**About this exercise**
From the first line to the last, copy the data exactly and drop the pictures.

**Data excerpts**
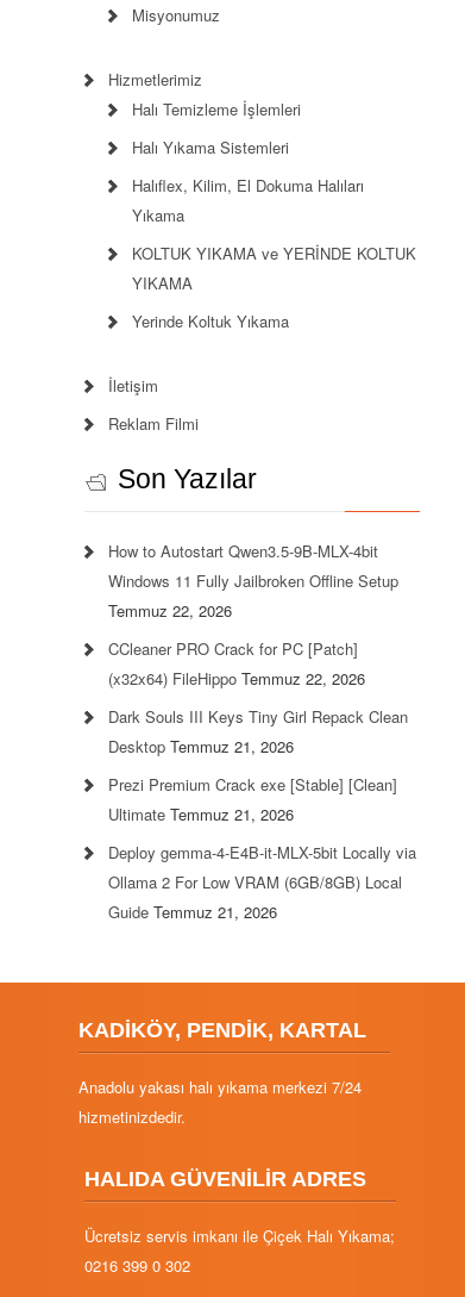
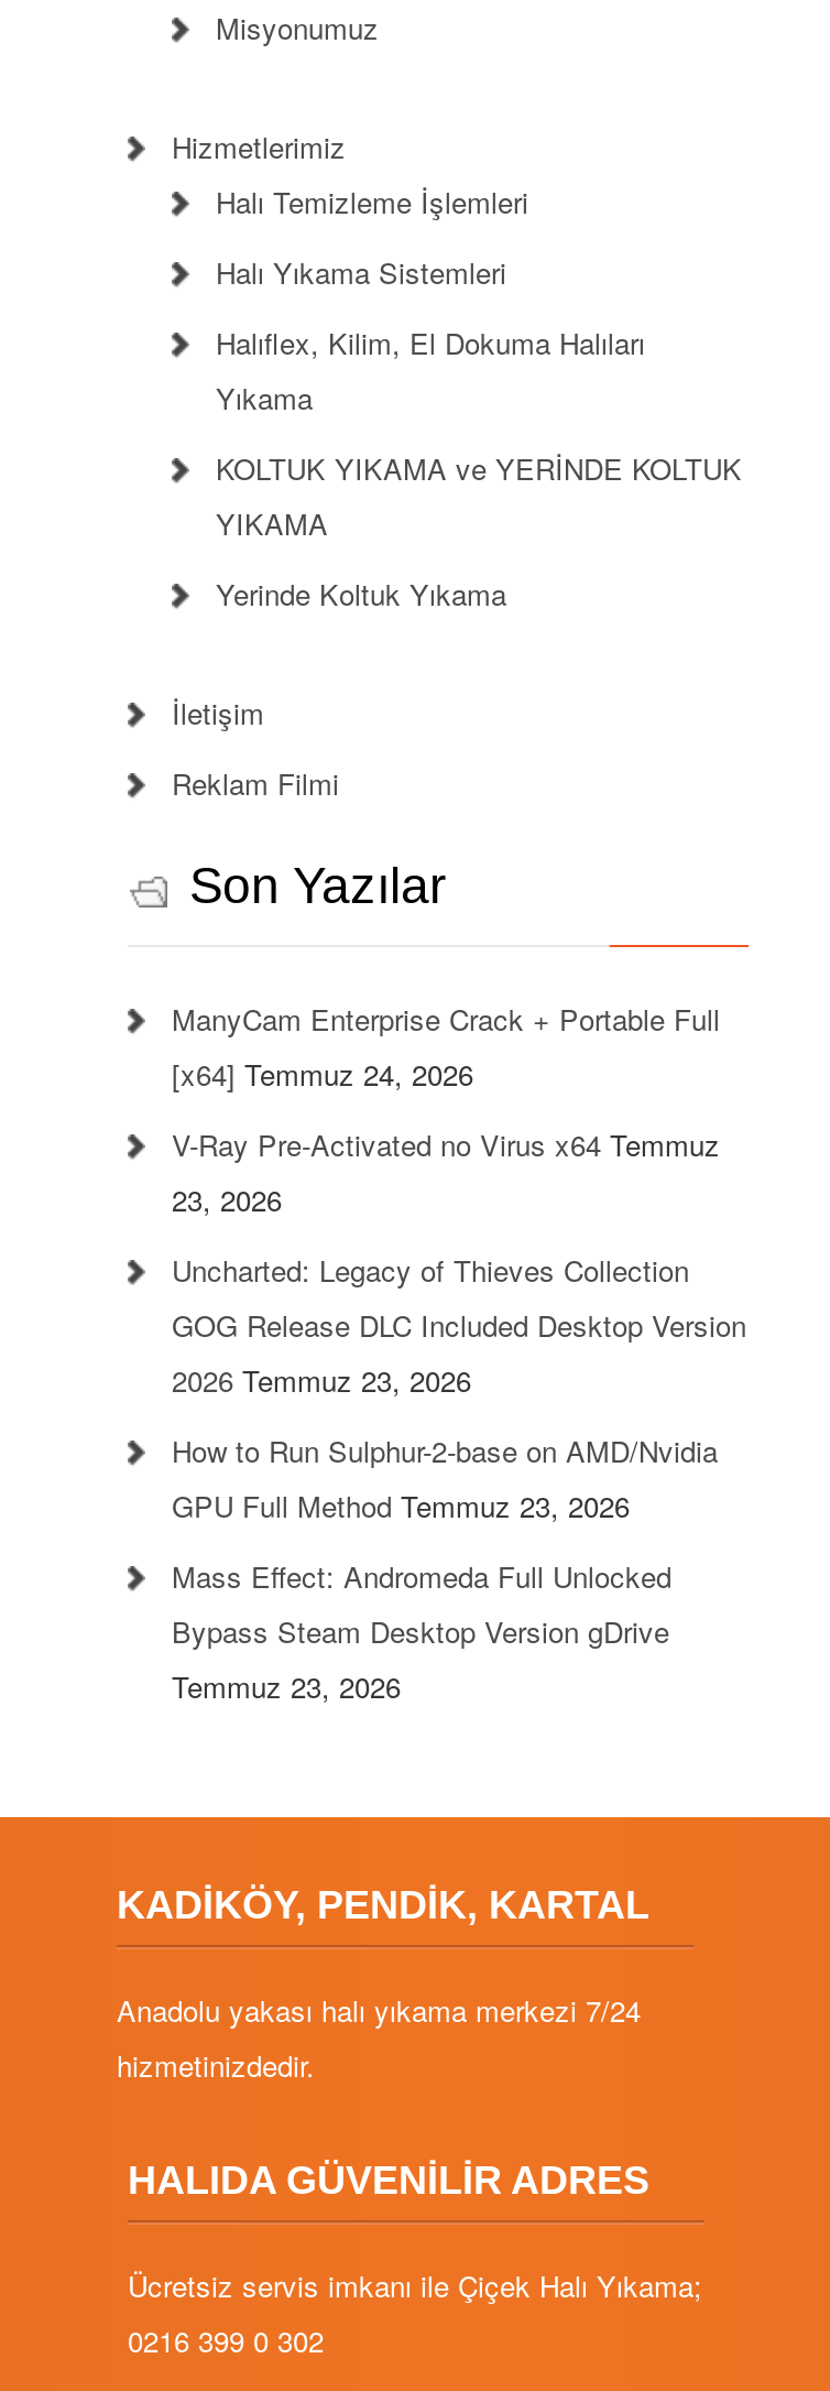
[108,540,398,622] How to Autostart Qwen3.5-9B-MLX-4bit | Windows 11 Fully Jailbroken Offline Setup | Temmuz 22, 2026 -> [172,998,720,1095] ManyCam Enterprise Crack + Portable Full | [x64] Temmuz 24, 2026
[108,637,365,690] CCleaner PRO Crack for PC [Patch] | (x32x64) FileHippo Temmuz 22, 2026 -> [172,1123,720,1220] V-Ray Pre-Activated no Virus x64 Temmuz | 23, 2026
[108,705,408,757] Dark Souls III Keys Tiny Girl Repack Clean | Desktop Temmuz 21, 2026 -> [172,1249,746,1401] Uncharted: Legacy of Thieves Collection | GOG Release DLC Included Desktop Version | 2026 Temmuz 23, 2026
[108,773,397,825] Prezi Premium Crack exe [Stable] [Clean] | Ultimate Temmuz 21, 2026 -> [172,1430,718,1526] How to Run Sulphur-2-base on AMD/Nvidia | GPU Full Method Temmuz 23, 2026
[108,841,416,923] Deploy gemma-4-E4B-it-MLX-5bit Locally via | Ollama 2 For Low VRAM (6GB/8GB) Local | Guide Temmuz 21, 2026 -> [172,1555,671,1707] Mass Effect: Andromeda Full Unlocked | Bypass Steam Desktop Version gDrive | Temmuz 23, 2026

**Response box**
[108,540,398,622] How to Autostart Qwen3.5-9B-MLX-4bit | Windows 11 Fully Jailbroken Offline Setup | Temmuz 22, 2026 -> [172,998,720,1095] ManyCam Enterprise Crack + Portable Full | [x64] Temmuz 24, 2026
[108,637,365,690] CCleaner PRO Crack for PC [Patch] | (x32x64) FileHippo Temmuz 22, 2026 -> [172,1123,720,1220] V-Ray Pre-Activated no Virus x64 Temmuz | 23, 2026
[108,705,408,757] Dark Souls III Keys Tiny Girl Repack Clean | Desktop Temmuz 21, 2026 -> [172,1249,746,1401] Uncharted: Legacy of Thieves Collection | GOG Release DLC Included Desktop Version | 2026 Temmuz 23, 2026
[108,773,397,825] Prezi Premium Crack exe [Stable] [Clean] | Ultimate Temmuz 21, 2026 -> [172,1430,718,1526] How to Run Sulphur-2-base on AMD/Nvidia | GPU Full Method Temmuz 23, 2026
[108,841,416,923] Deploy gemma-4-E4B-it-MLX-5bit Locally via | Ollama 2 For Low VRAM (6GB/8GB) Local | Guide Temmuz 21, 2026 -> [172,1555,671,1707] Mass Effect: Andromeda Full Unlocked | Bypass Steam Desktop Version gDrive | Temmuz 23, 2026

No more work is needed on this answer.